▸ **WORK REQUEST**: Exclude the pictures, then copy all remaining records exactly.

▸ **GIVEN DATA**:

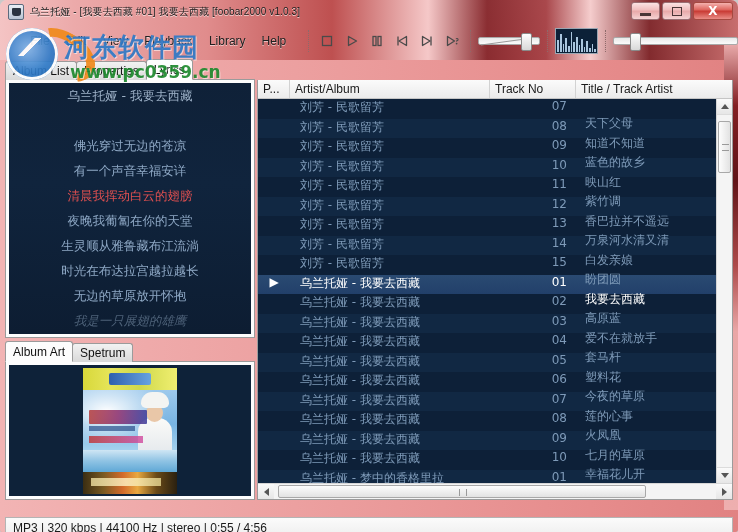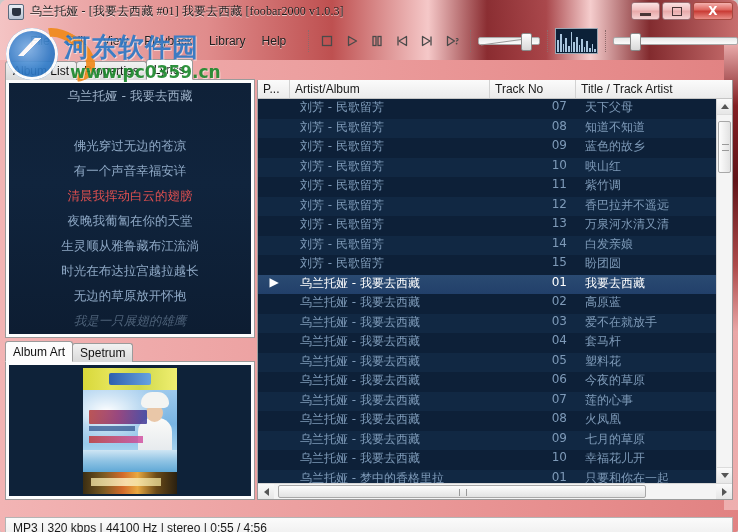--- a/index.html
+++ b/index.html
@@ -65,24 +65,23 @@
     width:16px; height:16px; margin-left:8px; margin-right:6px;
     background: linear-gradient(180deg,#e9eef5,#b9c4d3);
     border:1px solid #5b6a7d; border-radius:2px;
     position:relative; flex:none;
   }
   #app-icon:after{
     content:""; position:absolute; left:3px; top:3px; width:9px; height:8px;
     background:#2b3340; border-radius:1px 1px 3px 3px;
   }
   #title-text {
-    font-size:12px; color:#1b1b1b; white-space:nowrap;
+    font-size:10px; color:#1b1b1b; white-space:nowrap;
     text-shadow:0 1px 0 rgba(255,255,255,.65);
     letter-spacing:.1px;
-    font-family:Liberation Serif, serif;
   }
   #winbtns { position:absolute; right:5px; top:2px; display:flex; gap:2px; }
   .winbtn {
     width:29px; height:18px; border:1px solid #9a6f73;
     border-radius:3px; display:flex; align-items:center; justify-content:center;
     background: linear-gradient(180deg,#fbe3e3 0%, #f0bcbc 45%, #e8a8a8 50%, #f5d3d3 100%);
   }
   .winbtn.close {
     width:40px;
     background: linear-gradient(180deg,#f4b1ae 0%, #e06a63 40%, #c93c35 52%, #e98d86 100%);
@@ -311,21 +310,21 @@
     flex:1; background:#0d2038; overflow:hidden; position:relative;
   }
   .row { display:flex; height:19.5px; align-items:flex-start; }
   .row.alt { background:#112843; }
   .row.sel { background: linear-gradient(180deg,#2a4a72,#22406a); }
   .cell { font-size:12px; color:#7e9ab8; white-space:nowrap; overflow:hidden;
           font-family:"DejaVu Sans","Liberation Sans",sans-serif; }
   .cell.c0 { width:32px; text-align:center; color:#cfe0ef; }
   .cell.c1 { width:200px; padding-left:10px; }
   .cell.c2 { width:86px; text-align:right; padding-right:9px; }
-  .cell.c3 { flex:1; padding-left:9px; }
+  .cell.c3 { flex:1; padding-left:9px;margin-top:16px; }
   .row.sel .cell { color:#ffffff; }
 
   
   #vsb {
     width:16px; flex:none; background:#f2f2f2;
     border-left:1px solid #d6d6d6;
     display:flex; flex-direction:column; position:relative;
   }
   .sb-arrow {
     height:16px; display:flex; align-items:center; justify-content:center;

▸ **RESPONSE FOR THIS EXERCISE**:
--- a/index.html
+++ b/index.html
@@ -65,24 +65,23 @@
     width:16px; height:16px; margin-left:8px; margin-right:6px;
     background: linear-gradient(180deg,#e9eef5,#b9c4d3);
     border:1px solid #5b6a7d; border-radius:2px;
     position:relative; flex:none;
   }
   #app-icon:after{
     content:""; position:absolute; left:3px; top:3px; width:9px; height:8px;
     background:#2b3340; border-radius:1px 1px 3px 3px;
   }
   #title-text {
-    font-size:12px; color:#1b1b1b; white-space:nowrap;
+    font-size:10px; color:#1b1b1b; white-space:nowrap;
     text-shadow:0 1px 0 rgba(255,255,255,.65);
     letter-spacing:.1px;
-    font-family:Liberation Serif, serif;
   }
   #winbtns { position:absolute; right:5px; top:2px; display:flex; gap:2px; }
   .winbtn {
     width:29px; height:18px; border:1px solid #9a6f73;
     border-radius:3px; display:flex; align-items:center; justify-content:center;
     background: linear-gradient(180deg,#fbe3e3 0%, #f0bcbc 45%, #e8a8a8 50%, #f5d3d3 100%);
   }
   .winbtn.close {
     width:40px;
     background: linear-gradient(180deg,#f4b1ae 0%, #e06a63 40%, #c93c35 52%, #e98d86 100%);
@@ -311,21 +310,21 @@
     flex:1; background:#0d2038; overflow:hidden; position:relative;
   }
   .row { display:flex; height:19.5px; align-items:flex-start; }
   .row.alt { background:#112843; }
   .row.sel { background: linear-gradient(180deg,#2a4a72,#22406a); }
   .cell { font-size:12px; color:#7e9ab8; white-space:nowrap; overflow:hidden;
           font-family:"DejaVu Sans","Liberation Sans",sans-serif; }
   .cell.c0 { width:32px; text-align:center; color:#cfe0ef; }
   .cell.c1 { width:200px; padding-left:10px; }
   .cell.c2 { width:86px; text-align:right; padding-right:9px; }
-  .cell.c3 { flex:1; padding-left:9px; }
+  .cell.c3 { flex:1; padding-left:9px;margin-top:16px; }
   .row.sel .cell { color:#ffffff; }
 
   
   #vsb {
     width:16px; flex:none; background:#f2f2f2;
     border-left:1px solid #d6d6d6;
     display:flex; flex-direction:column; position:relative;
   }
   .sb-arrow {
     height:16px; display:flex; align-items:center; justify-content:center;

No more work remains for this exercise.